== Segment start ==

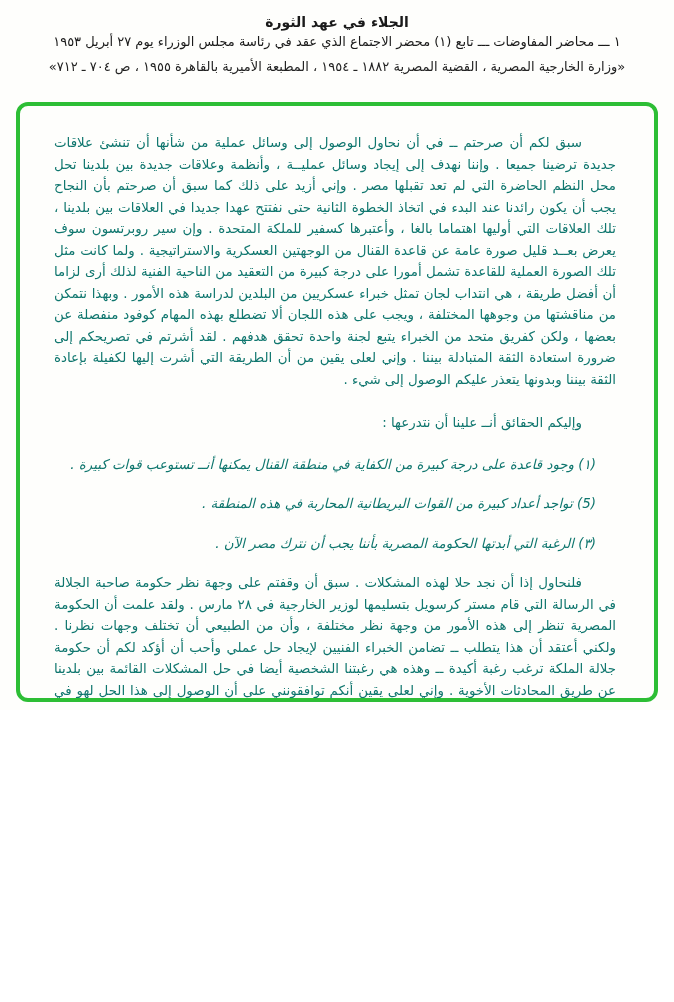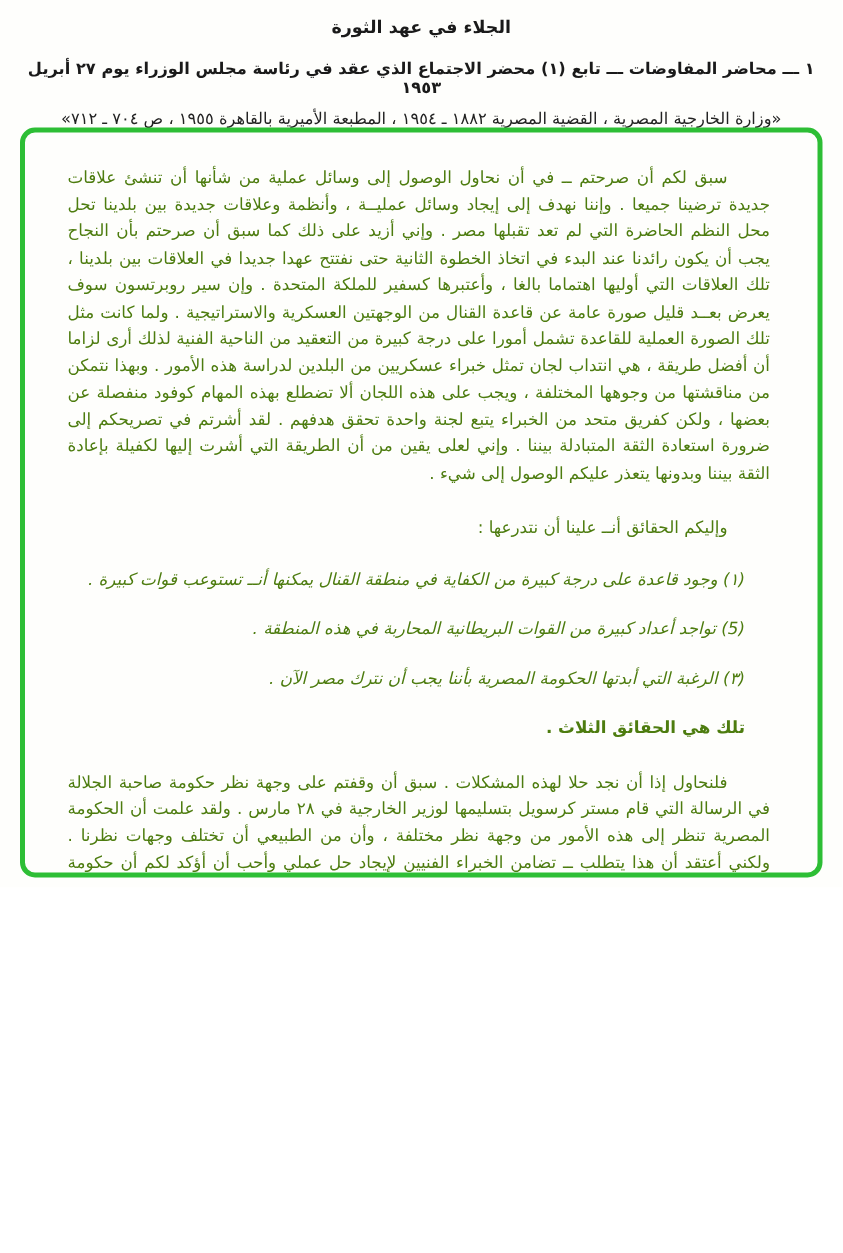--- a/index.html
+++ b/index.html
@@ -23,22 +23,22 @@
     text-align: center;
     padding-top: 14px;
   }
   .doc-title {
     font-size: 14px;
     font-weight: bold;
     letter-spacing: 0.5px;
   }
   .doc-subtitle {
     font-size: 13px;
-    font-weight: bold;
-    margin-top: 18px;
+    font-weight: normal;
+    margin-top: 4px;
     padding: 0 20px;
   }
   .doc-citation {
     font-size: 13px;
     margin-top: 10px;
     color: #222;
   }
   .highlight-box {
     position: absolute;
     top: 102px;
@@ -48,21 +48,21 @@
     border: 4px solid #2dbe35;
     border-radius: 12px;
     box-sizing: border-box;
     padding: 26px 38px 10px 34px;
     overflow: hidden;
   }
   .body-text {
     font-size: 13.4px;
     line-height: 21.5px;
     text-align: justify;
-    color: #4d7c0f;
+    color: #0f766e;
   }
   .para {
     margin: 0 0 14px 0;
     text-indent: 34px;
   }
   .facts-intro {
     margin: 22px 0 20px 0;
     text-indent: 34px;
   }
   .fact-item {
@@ -97,20 +97,19 @@
       <p class="para">سبق لكم أن صرحتم ــ في أن نحاول الوصول إلى وسائل عملية من شأنها أن تنشئ علاقات جديدة ترضينا جميعا . وإننا نهدف إلى إيجاد وسائل عمليــة ، وأنظمة وعلاقات جديدة بين بلدينا تحل محل النظم الحاضرة التي لم تعد تقبلها مصر . وإني أزيد على ذلك كما سبق أن صرحتم بأن النجاح يجب أن يكون رائدنا عند البدء في اتخاذ الخطوة الثانية حتى نفتتح عهدا جديدا في العلاقات بين بلدينا ، تلك العلاقات التي أوليها اهتماما بالغا ، وأعتبرها كسفير للملكة المتحدة . وإن سير روبرتسون سوف يعرض بعــد قليل صورة عامة عن قاعدة القنال من الوجهتين العسكرية والاستراتيجية . ولما كانت مثل تلك الصورة العملية للقاعدة تشمل أمورا على درجة كبيرة من التعقيد من الناحية الفنية لذلك أرى لزاما أن أفضل طريقة ، هي انتداب لجان تمثل خبراء عسكريين من البلدين لدراسة هذه الأمور . وبهذا نتمكن من مناقشتها من وجوهها المختلفة ، ويجب على هذه اللجان ألا تضطلع بهذه المهام كوفود منفصلة عن بعضها ، ولكن كفريق متحد من الخبراء يتبع لجنة واحدة تحقق هدفهم . لقد أشرتم في تصريحكم إلى ضرورة استعادة الثقة المتبادلة بيننا . وإني لعلى يقين من أن الطريقة التي أشرت إليها لكفيلة بإعادة الثقة بيننا وبدونها يتعذر عليكم الوصول إلى شيء .</p>
 
       <p class="facts-intro">وإليكم الحقائق أنــ علينا أن نتدرعها :</p>
 
       <p class="fact-item">(١) وجود قاعدة على درجة كبيرة من الكفاية في منطقة القنال يمكنها أنــ تستوعب قوات كبيرة .</p>
 
       <p class="fact-item">(5) تواجد أعداد كبيرة من القوات البريطانية المحاربة في هذه المنطقة .</p>
 
       <p class="fact-item">(٣) الرغبة التي أبدتها الحكومة المصرية بأننا يجب أن نترك مصر الآن .</p>
 
-      <p class="facts-closing">تلك هي الحقائق الثلاث .</p>
 
       <p class="closing-para">فلنحاول إذا أن نجد حلا لهذه المشكلات . سبق أن وقفتم على وجهة نظر حكومة صاحبة الجلالة في الرسالة التي قام مستر كرسويل بتسليمها لوزير الخارجية في ٢٨ مارس . ولقد علمت أن الحكومة المصرية تنظر إلى هذه الأمور من وجهة نظر مختلفة ، وأن من الطبيعي أن تختلف وجهات نظرنا . ولكني أعتقد أن هذا يتطلب ــ تضامن الخبراء الفنيين لإيجاد حل عملي وأحب أن أؤكد لكم أن حكومة جلالة الملكة ترغب رغبة أكيدة ــ وهذه هي رغبتنا الشخصية أيضا في حل المشكلات القائمة بين بلدينا عن طريق المحادثات الأخوية . وإني لعلى يقين أنكم توافقونني على أن الوصول إلى هذا الحل لهو في صالحكم كما هو في صالحنا . وإني لا أشك لحظة في أن مصر تواقة ــ تماما مثل بريطانيا العظمى ــ إلى أن تكون القوات المعادية أبعد ما تكون عن شواطئ البحر الأبيض ومن أرض مصر . ونحن لا نختلف في هذا الهدف ، وإني متأكد من أن</p>
 
     </div>
   </div>
 
 </div>
 
 </body></html>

== Segment end ==

[Your goal] Print, from the entries above, the line with "text-align: center;", the line with "-97,20 +97,19 @@" and all lines between them, exactly and with nothing else.

[Exercise output]
     text-align: center;
     padding-top: 14px;
   }
   .doc-title {
     font-size: 14px;
     font-weight: bold;
     letter-spacing: 0.5px;
   }
   .doc-subtitle {
     font-size: 13px;
-    font-weight: bold;
-    margin-top: 18px;
+    font-weight: normal;
+    margin-top: 4px;
     padding: 0 20px;
   }
   .doc-citation {
     font-size: 13px;
     margin-top: 10px;
     color: #222;
   }
   .highlight-box {
     position: absolute;
     top: 102px;
@@ -48,21 +48,21 @@
     border: 4px solid #2dbe35;
     border-radius: 12px;
     box-sizing: border-box;
     padding: 26px 38px 10px 34px;
     overflow: hidden;
   }
   .body-text {
     font-size: 13.4px;
     line-height: 21.5px;
     text-align: justify;
-    color: #4d7c0f;
+    color: #0f766e;
   }
   .para {
     margin: 0 0 14px 0;
     text-indent: 34px;
   }
   .facts-intro {
     margin: 22px 0 20px 0;
     text-indent: 34px;
   }
   .fact-item {
@@ -97,20 +97,19 @@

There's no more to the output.